━━━ DATA
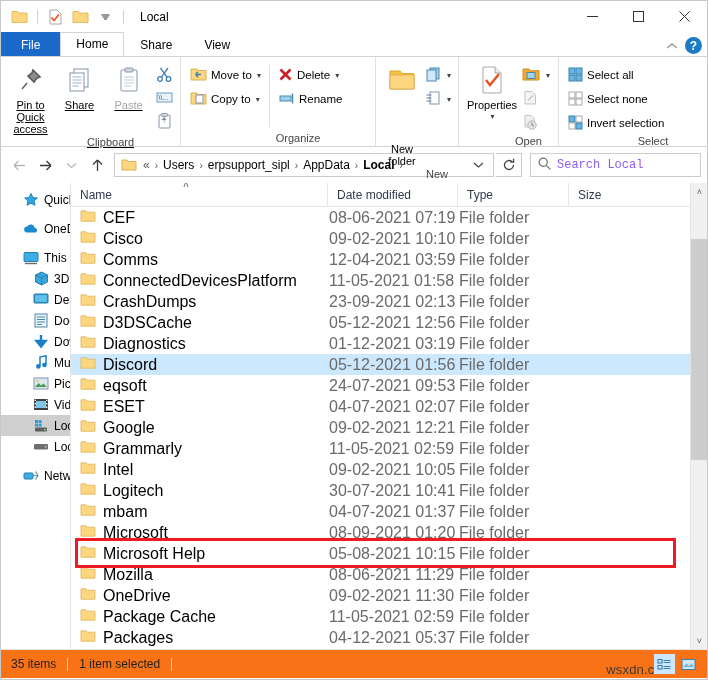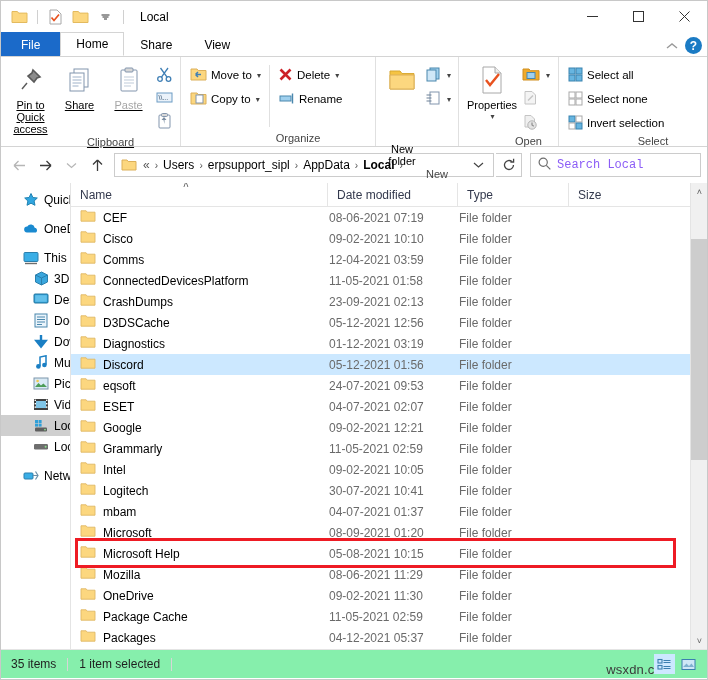"CEF" .row { font-size: 12px -> 16px }
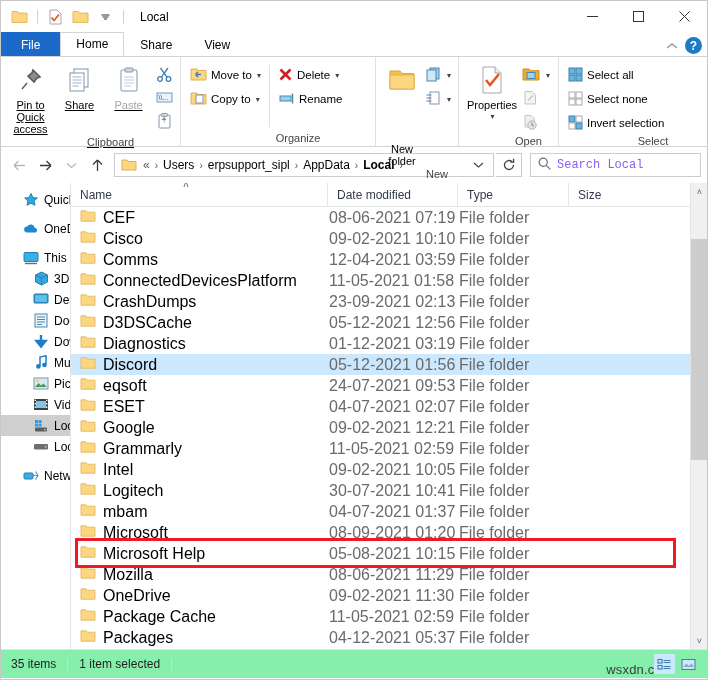"35 items" .statusbar { background: #86efac -> #f97316 }
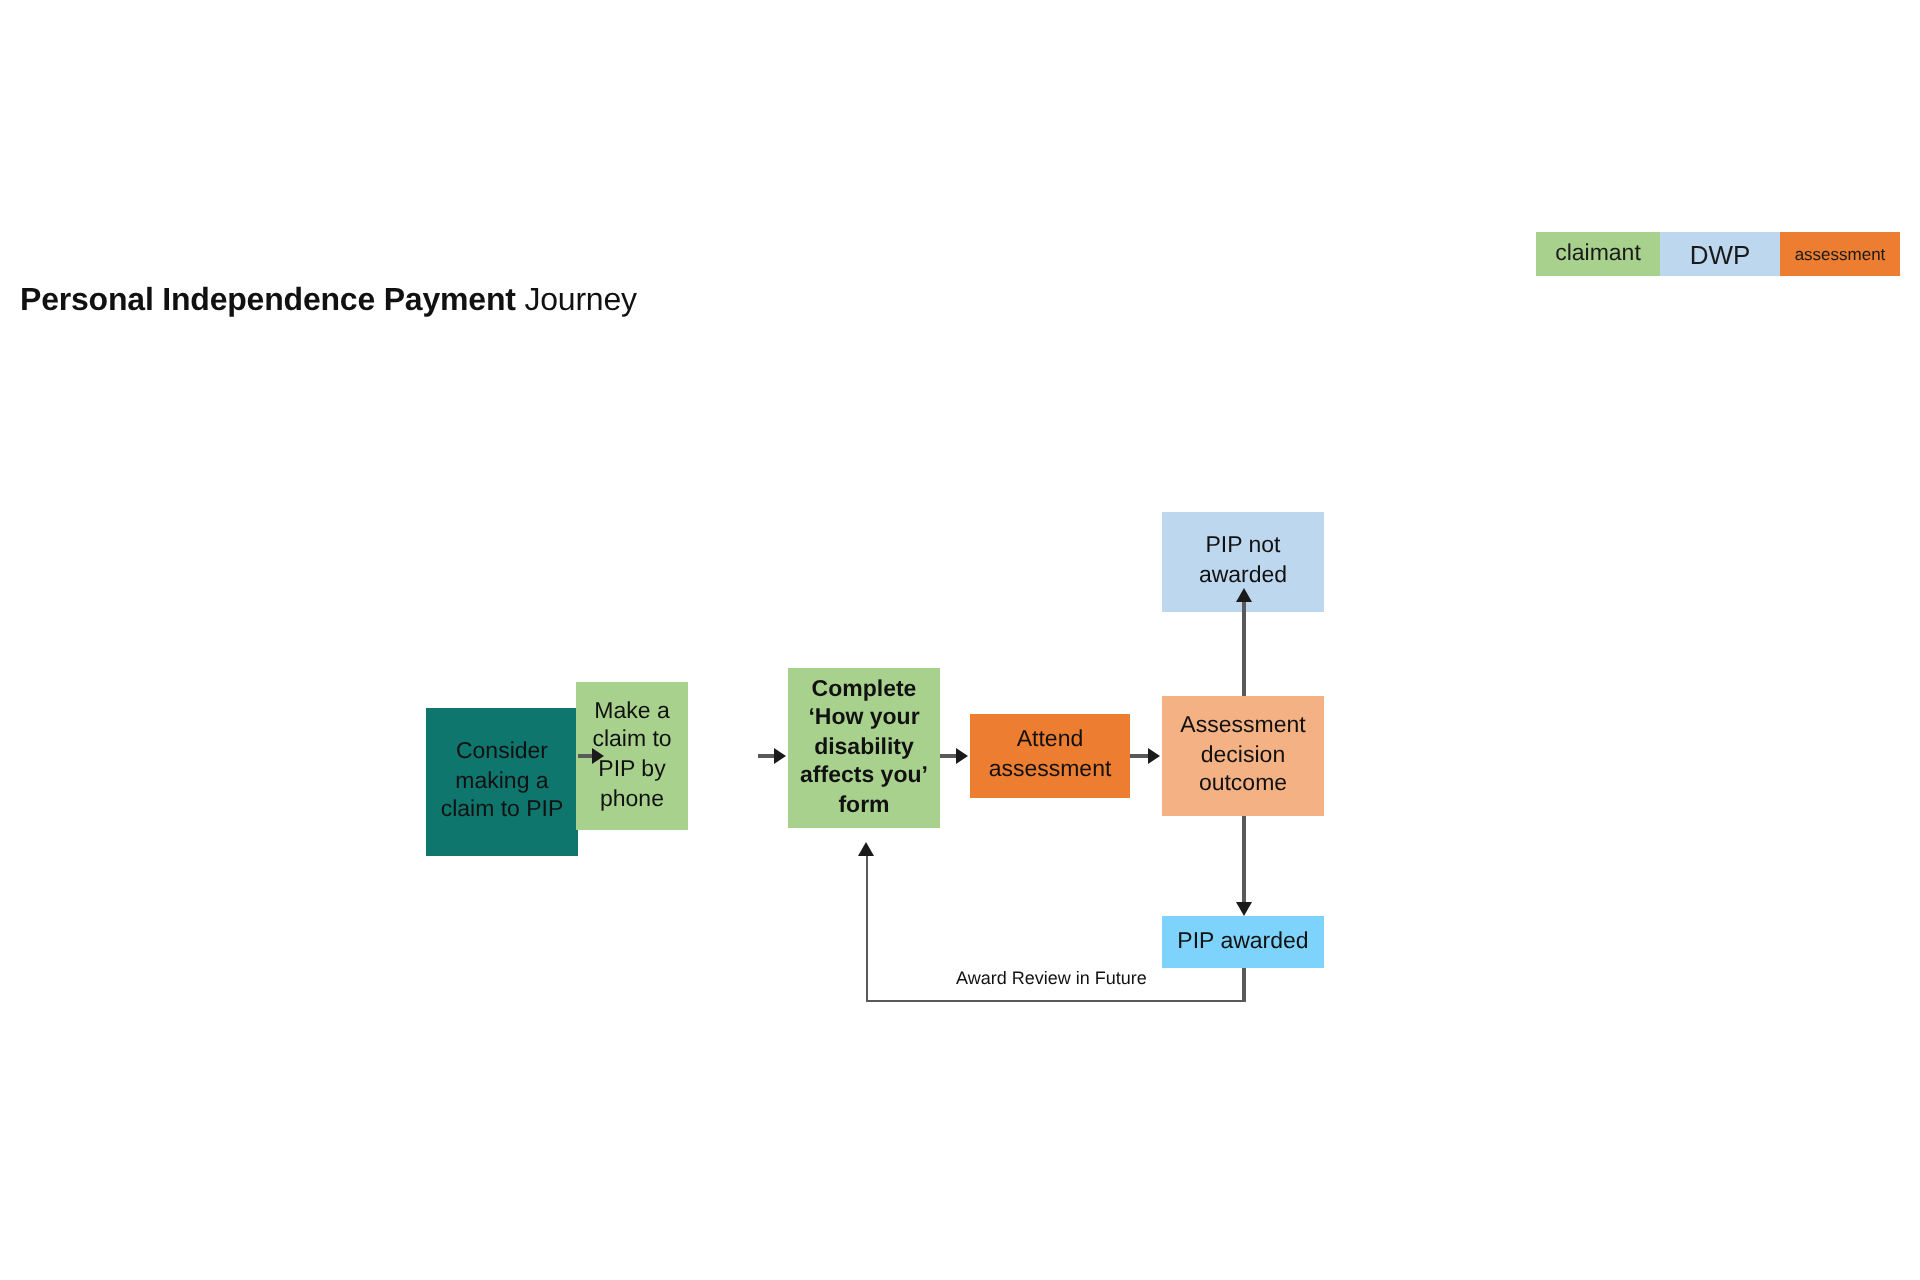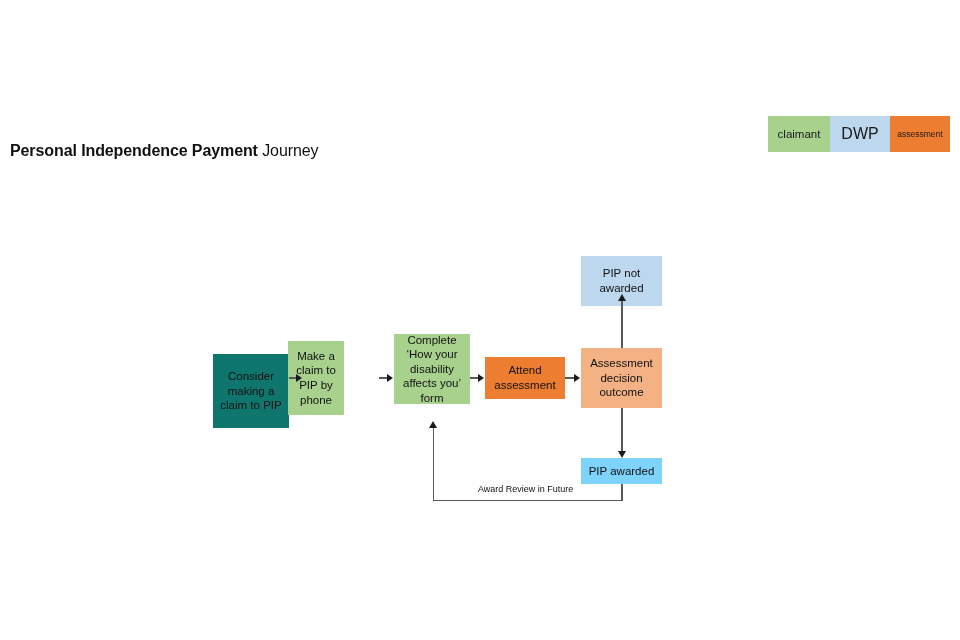"claimant" .legend-seg { height: 36px -> 22px }
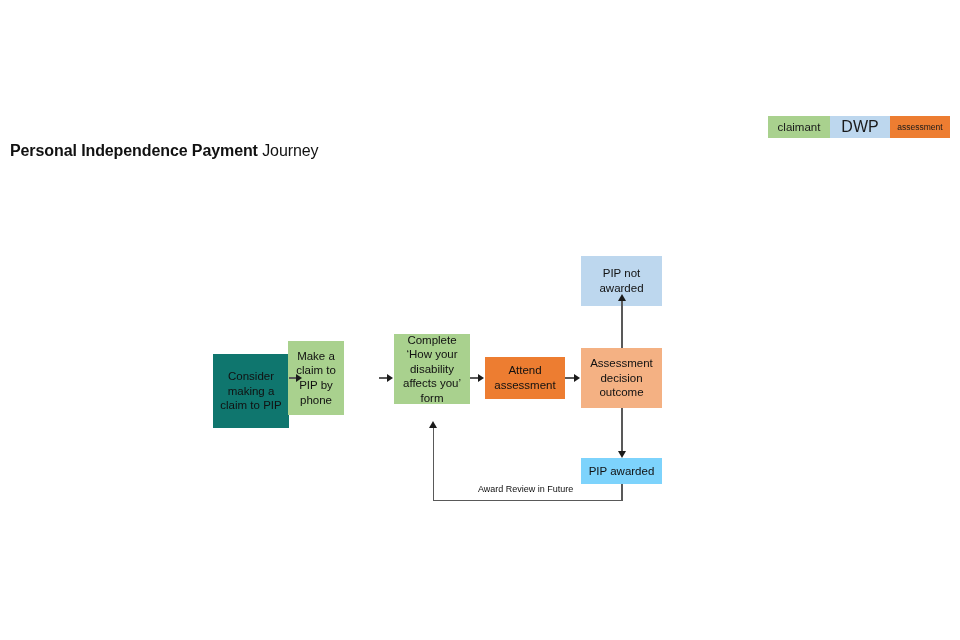"DWP" .legend-seg.seg-dwp { font-size: 16px -> 13px }
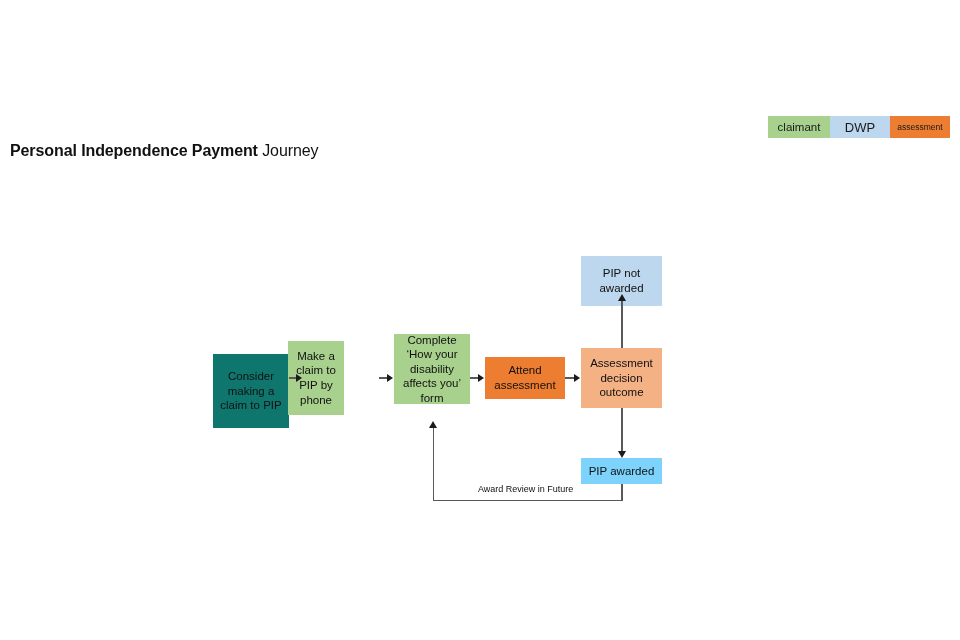"Complete ‘How your disability affects" div.node { font-weight: none -> bold; height: 70px -> 80px }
━━━━━━
YOUR TASK: Images are to be left out when the records above are written out again exactly.

EXERCISE RESULT:
"CEF" .row { font-size: 12px -> 16px }
"35 items" .statusbar { background: #86efac -> #f97316 }
"claimant" .legend-seg { height: 36px -> 22px }
"DWP" .legend-seg.seg-dwp { font-size: 16px -> 13px }
"Complete ‘How your disability affects" div.node { font-weight: none -> bold; height: 70px -> 80px }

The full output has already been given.